RECORD EXTRACTS »
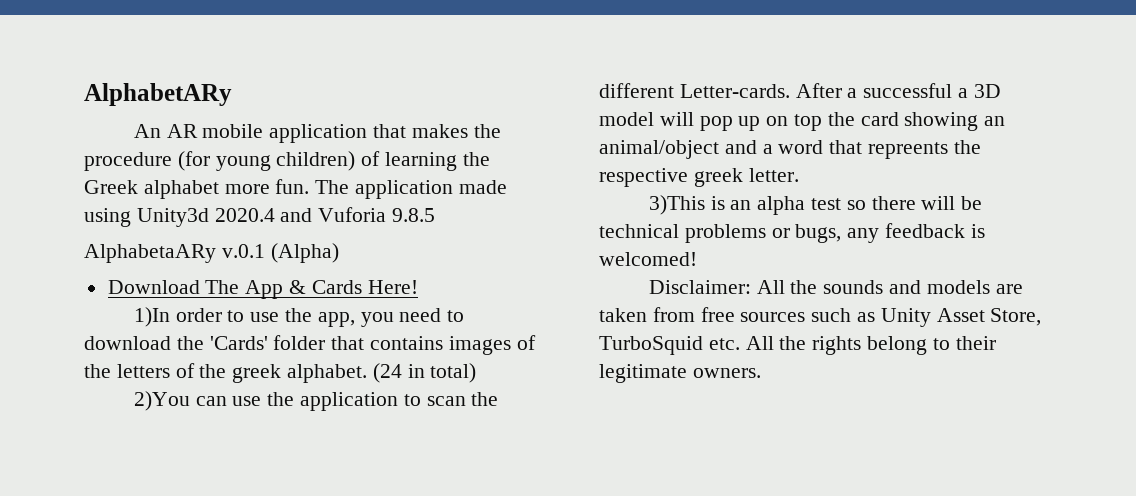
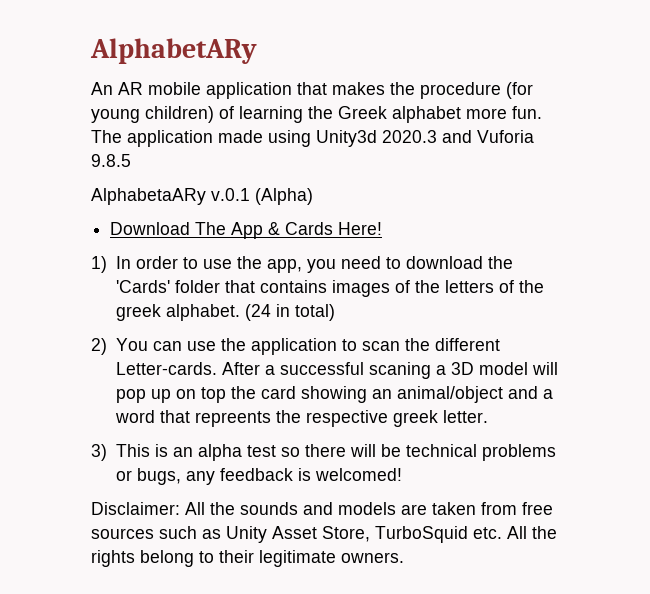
[214,208,275,222] 2020.4 -> [382,130,437,143] 2020.3
[133,307,170,327] 1)In -> [91,256,131,273] 1) In
[133,391,190,411] 2)You -> [91,338,148,355] 2) You
(953, 90) none -> [368,362,431,379] scaning
[648,195,705,215] 3)This -> [91,444,150,461] 3) This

YOUR ASSIGNMENT » Once the pictures are set aside, please output all the data word for word.

OUTPUT OF THE TASK »
[214,208,275,222] 2020.4 -> [382,130,437,143] 2020.3
[133,307,170,327] 1)In -> [91,256,131,273] 1) In
[133,391,190,411] 2)You -> [91,338,148,355] 2) You
(953, 90) none -> [368,362,431,379] scaning
[648,195,705,215] 3)This -> [91,444,150,461] 3) This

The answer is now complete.